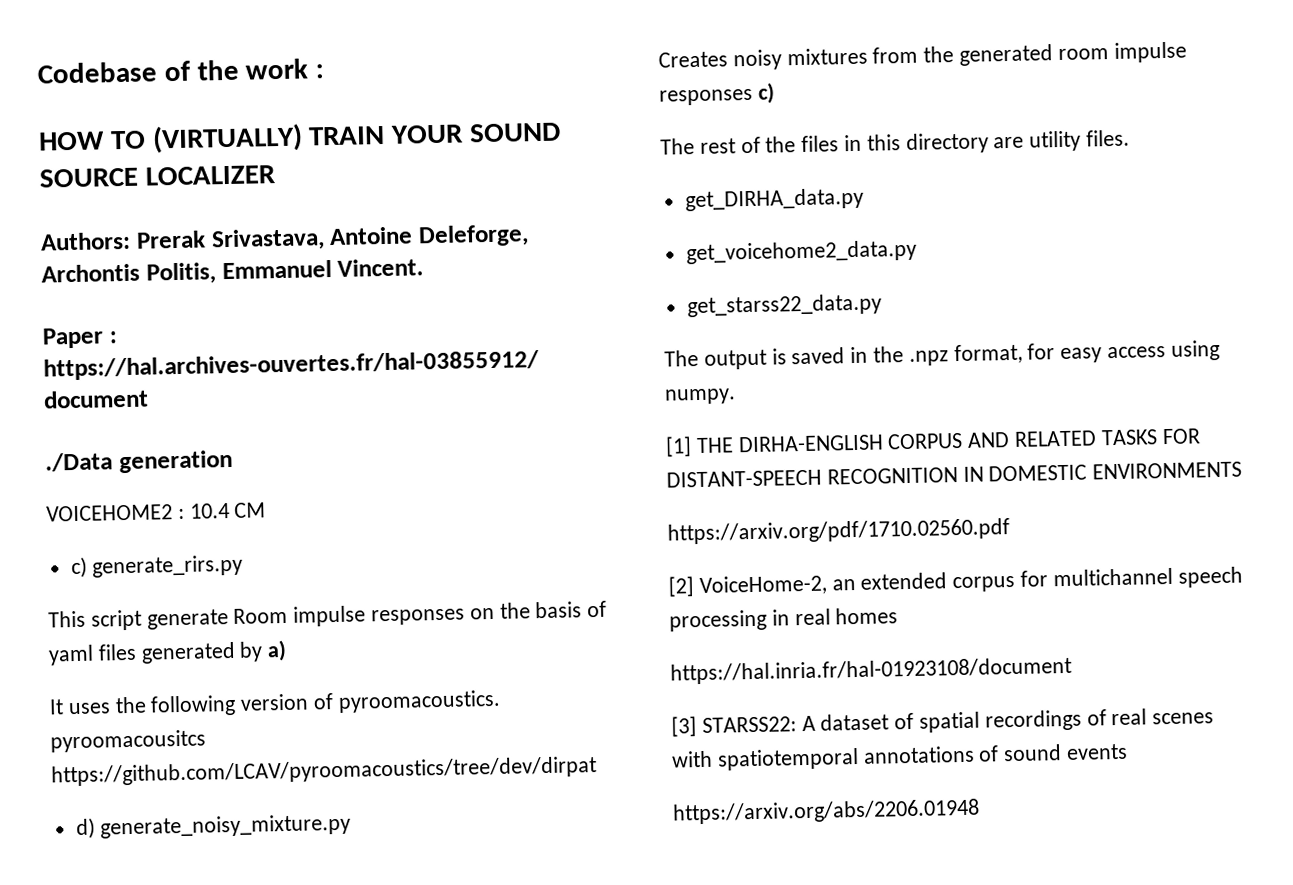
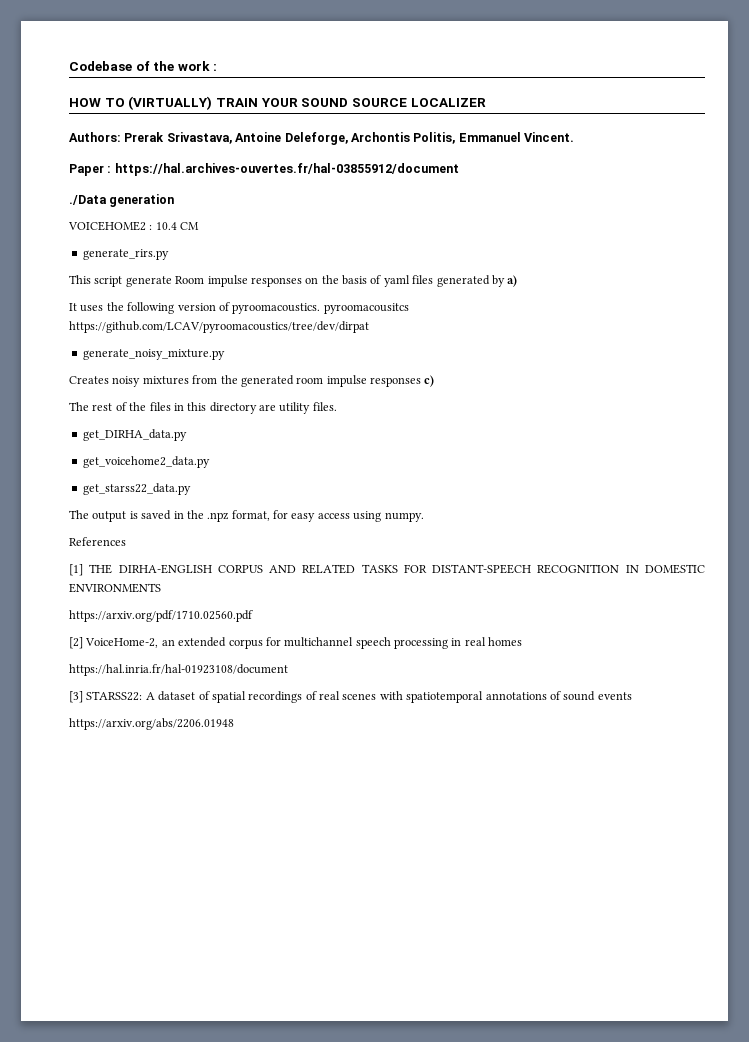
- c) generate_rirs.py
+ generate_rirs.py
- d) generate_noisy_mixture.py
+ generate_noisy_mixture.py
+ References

---

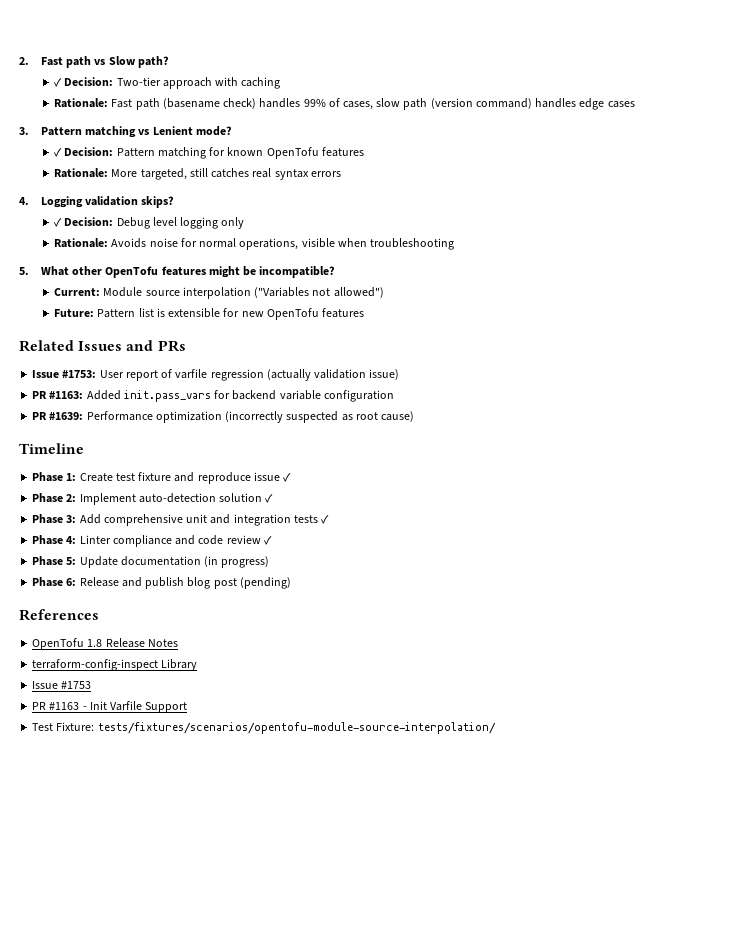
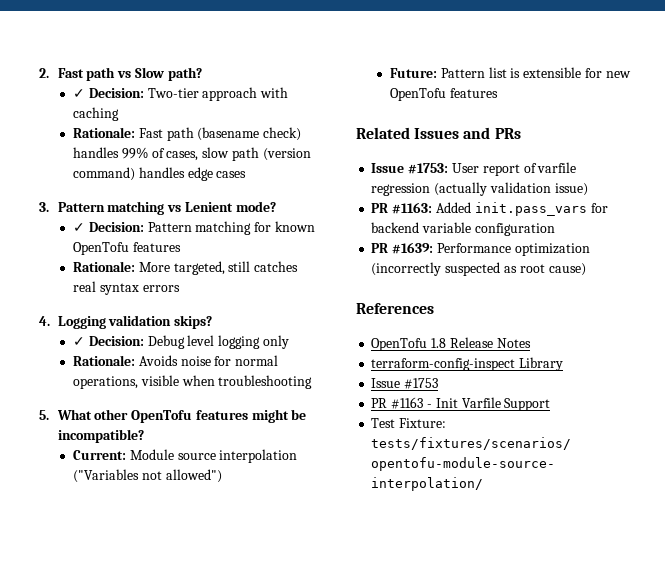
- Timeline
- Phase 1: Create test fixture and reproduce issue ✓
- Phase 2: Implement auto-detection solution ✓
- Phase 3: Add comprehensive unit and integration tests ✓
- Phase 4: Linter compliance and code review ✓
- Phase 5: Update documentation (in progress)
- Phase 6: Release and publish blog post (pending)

---

◆ Try it ◆
The reply should consist solely of the lines above from the one that has "- Phase 5: Update documentation (in progress)" through the one that has "- Phase 6: Release", reproduced exactly.

◆ Task solution ◆
- Phase 5: Update documentation (in progress)
- Phase 6: Release and publish blog post (pending)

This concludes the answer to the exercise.